Catharine Kaufman can be reached at kitchenshrink@san.rr.com

Chef Bernard Guillas’ Hibiscus Infused Lemon Bar

Almond Cumin Crust: 1/2 cup unsalted butter, 1/3 cup granulated sugar, 1 teaspoon vanilla extract, 3/4 cup almond meal, 1/4 teaspoon cumin seeds, 1 cup all purpose flour, 2 large eggs, 1 large egg, beaten.

Preheat oven to 325˚F. Butter 13x5x1-inch tart pan with removable bottom. Beat remaining butter, sugar and vanilla in large mixing bowl until creamy. Mix in almond meal, cumin seeds and flour using wooden spoon. Beat in 2 eggs to form dough. Transfer to floured board. Knead briefly. Wrap in plastic. Refrigerate 2 hours. Return to floured board. Knead to make pliable. Roll to 13x5-inch rectangle, 1/8 inch thick. Ease gently into tart pan. Prick dough with fork. Refrigerate 30 minutes. Line dough with parchment paper, fill with pie weights or beans. Bake 10 minutes.
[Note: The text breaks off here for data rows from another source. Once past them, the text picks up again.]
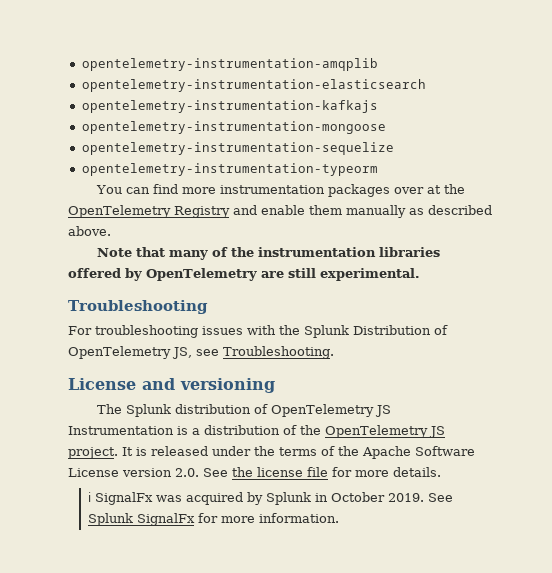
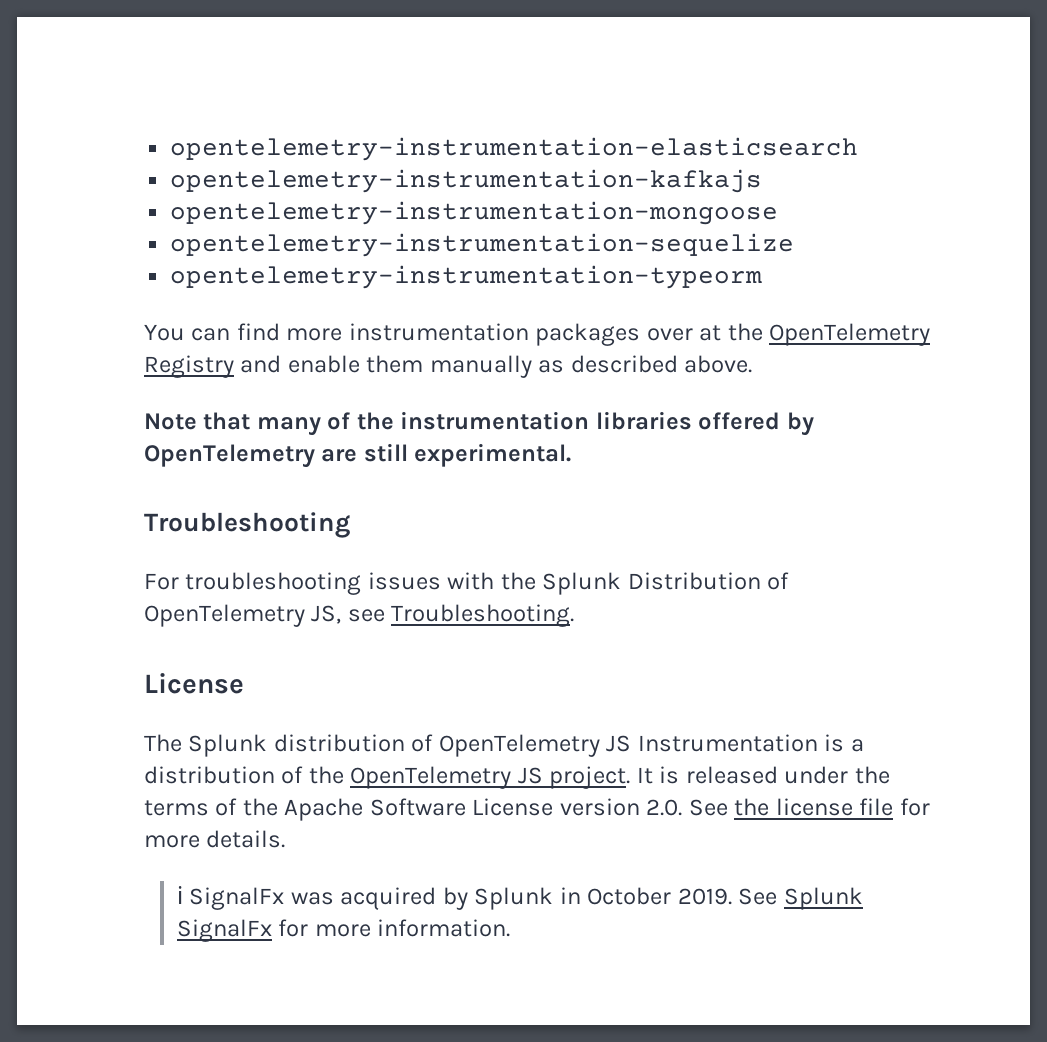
[81,58,378,71] opentelemetry-instrumentation-amqplib // -> (170, 149) none
[142,378,275,393] and versioning -> (244, 683) none

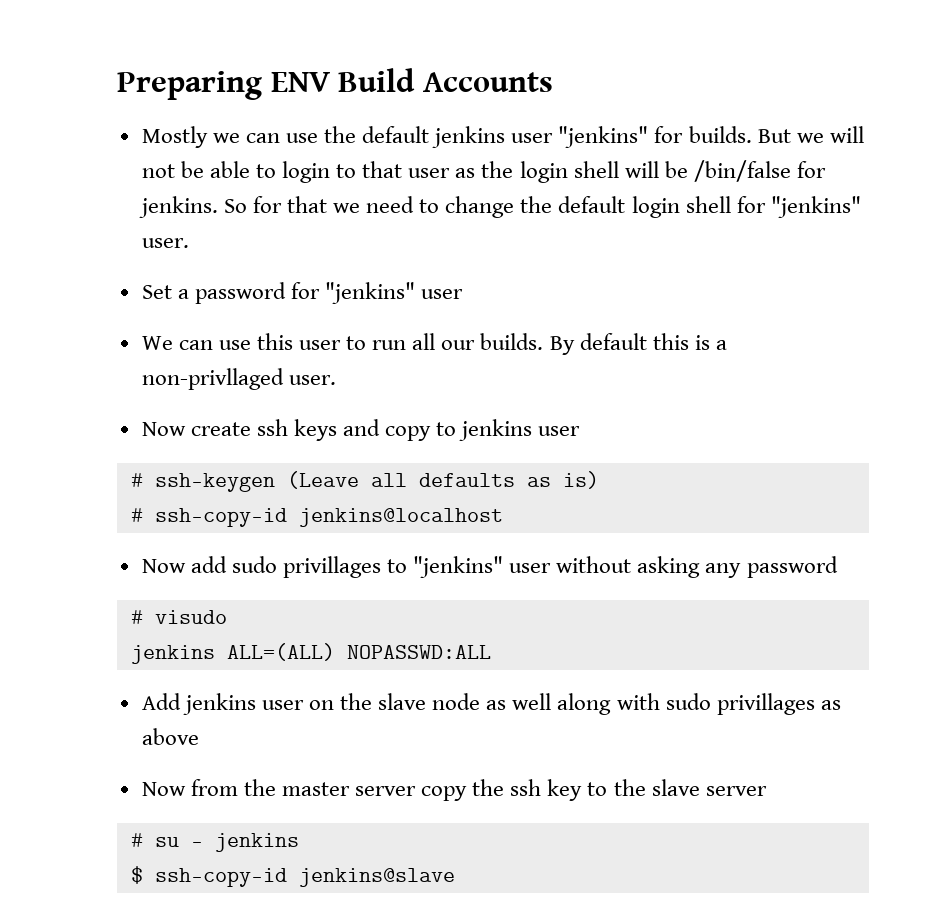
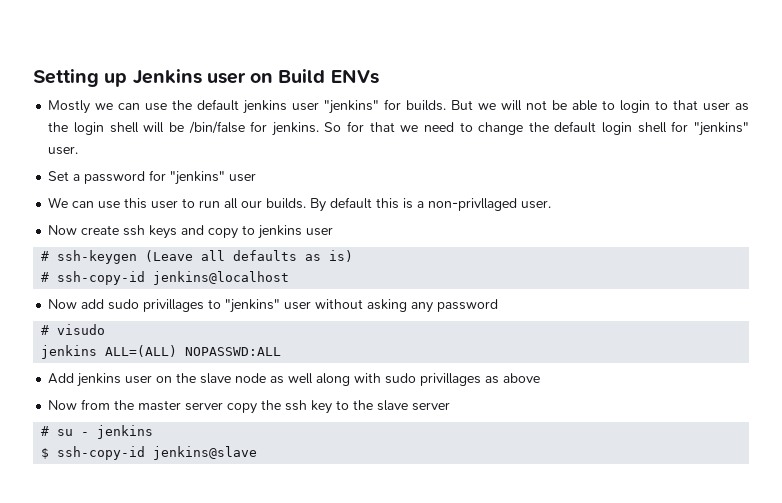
[117,68,553,100] Preparing ENV Build Accounts -> [33,69,379,87] Setting up Jenkins user on Build ENVs

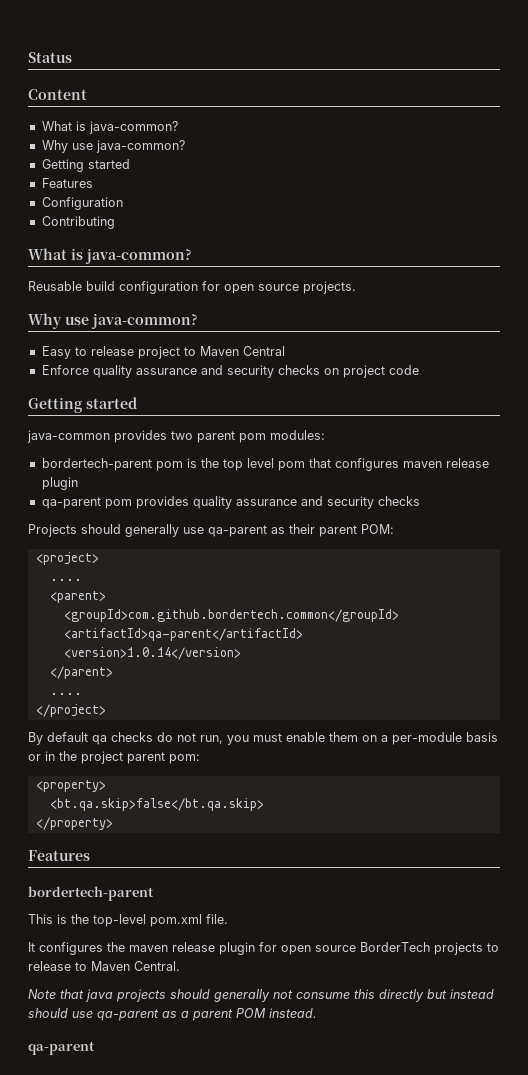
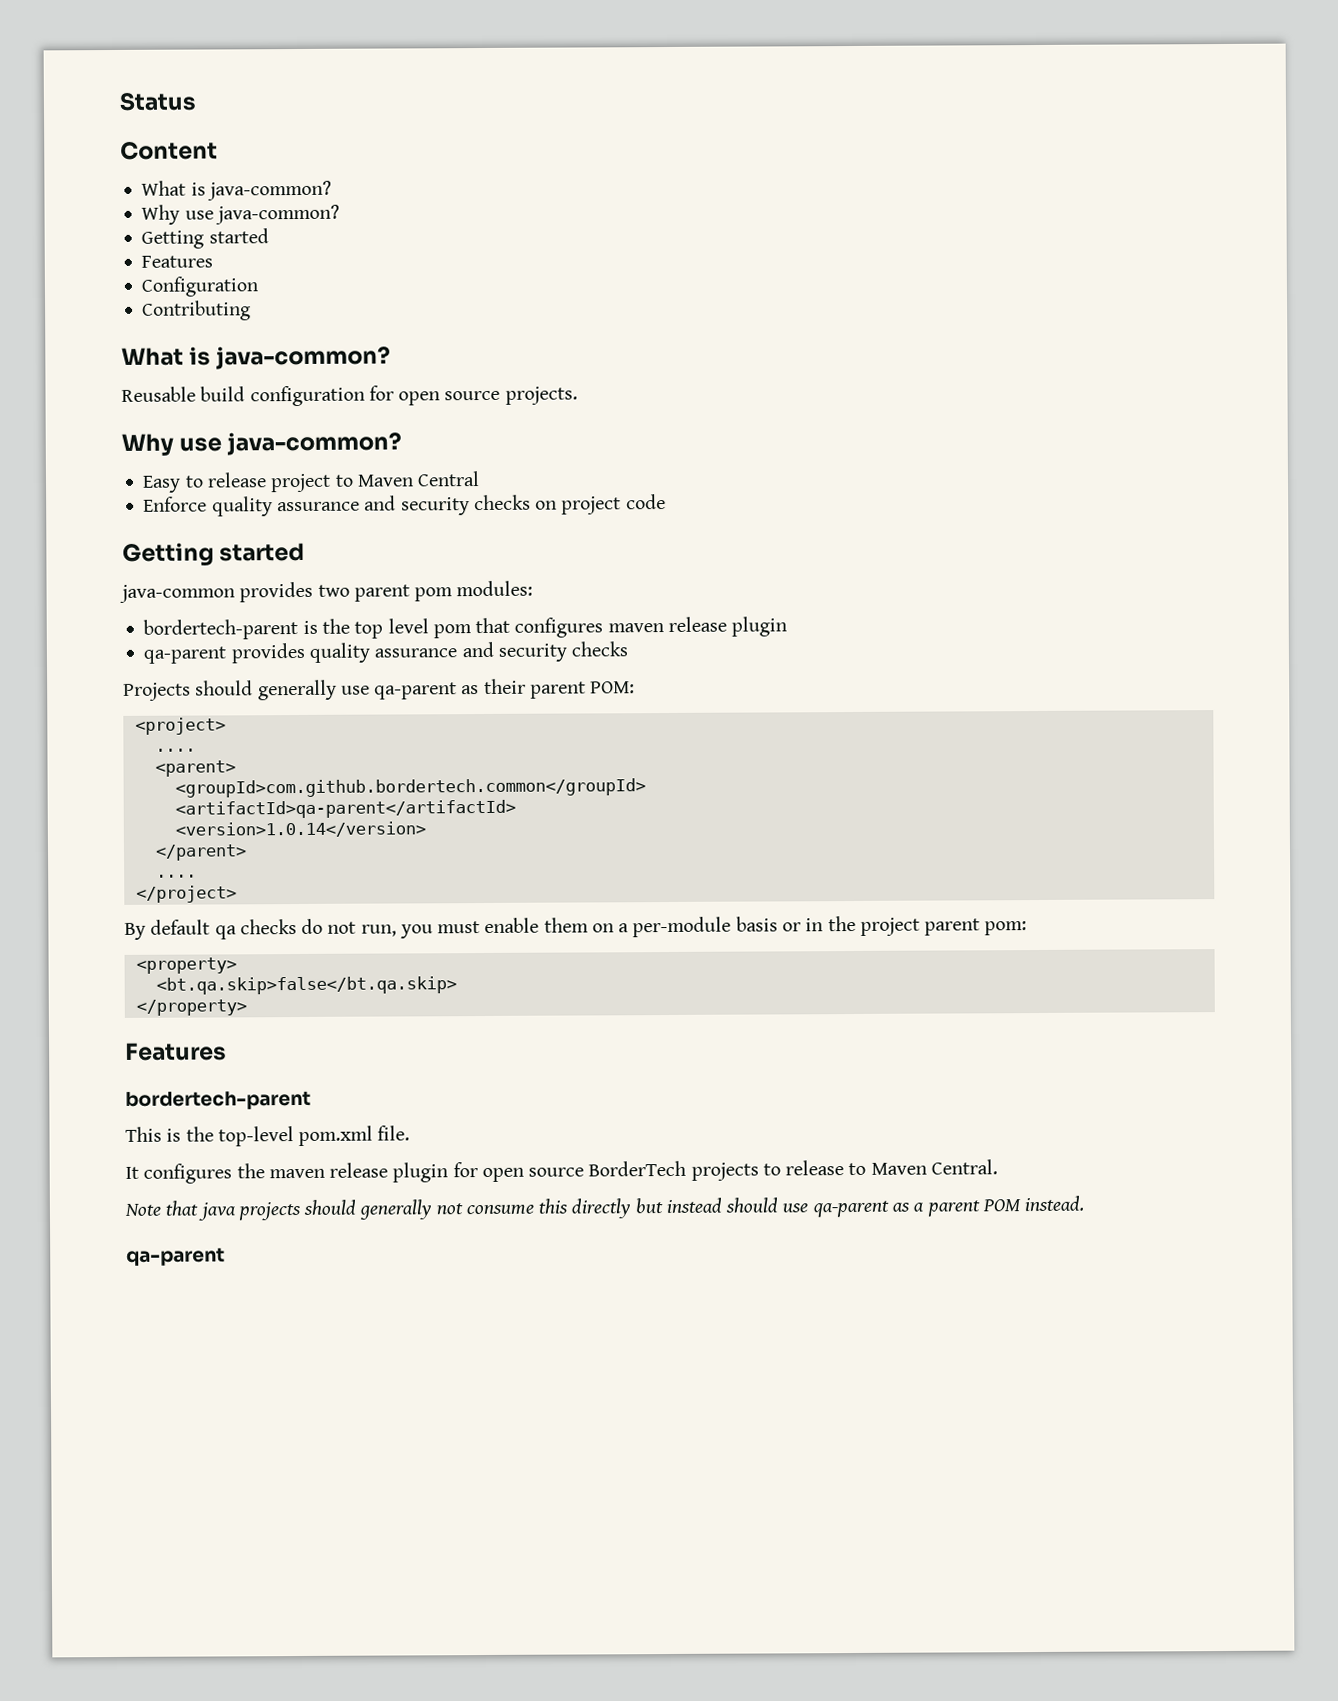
[155,461,183,471] pom -> (299, 629) none
[104,499,132,509] pom -> (227, 655) none

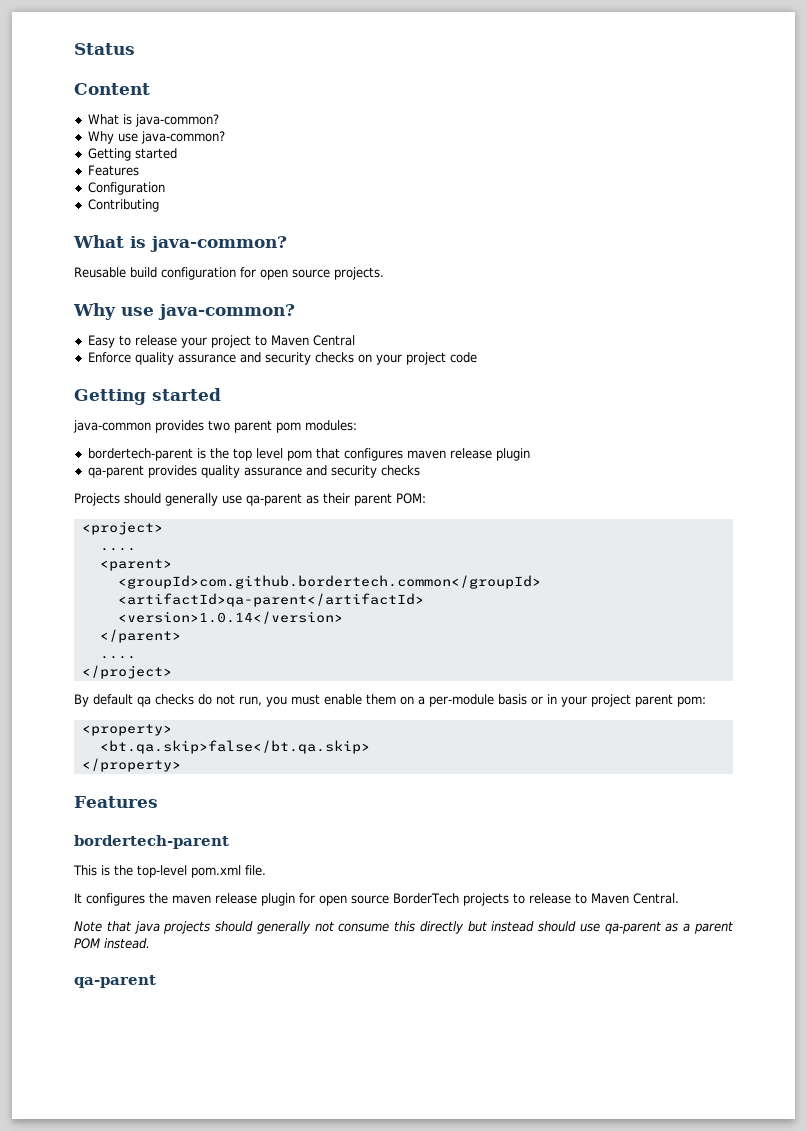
(267, 480) none -> [180,337,207,348] your
(558, 505) none -> [375,354,402,365] your
[827,915,856,932] the -> [561,696,587,707] your

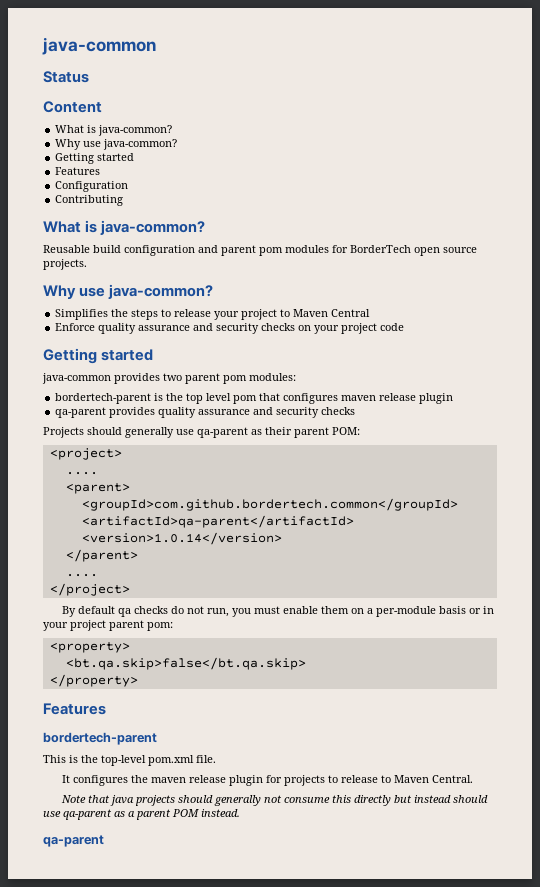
(74, 49) none -> [42,37,156,55] java-common //
[240,267,256,278] for -> [198,245,411,256] and parent pom modules for BorderTech
[87,335,115,348] Easy -> [55,309,159,320] Simplifies the steps
[319,893,459,906] open source BorderTech -> (282, 779) none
Remove weight and parchment. Brush shell with beaten egg. Bake additional 5 minutes or until golden. Remove from oven. Cool on wire rack.

Hibiscus Lemon Curd: 3 large eggs, 3 large egg yolks, 1 cup granulated sugar, 2 tablespoons all purpose flour, 1/2 cup dried hibiscus flowers, 1/4 teaspoon baking powder, 1 cup lemon juice, 1 lemon, zested, 1/2 cup unsalted butter, 2 tablespoons almond liqueur.

Whisk eggs, yolks and sugar in large mixing bowl until pale yellow and ribbony. Fold in flour, hibiscus flowers and baking powder. Slowly whisk in lemon juice and zest. Place bowl over pot of simmering water, being sure bowl does not touch water. Whisk constantly until mixture thickens and reaches 160°F on instant read thermometer. Strain through fine sieve. Whisk in butter and almond liqueur. Pour into tart shell. Cool. Cover with plastic wrap. Refrigerate overnight. Run tip of paring knife along edges of tart pan to loosen. Unmold. Cut crosswise into 1-inch bars.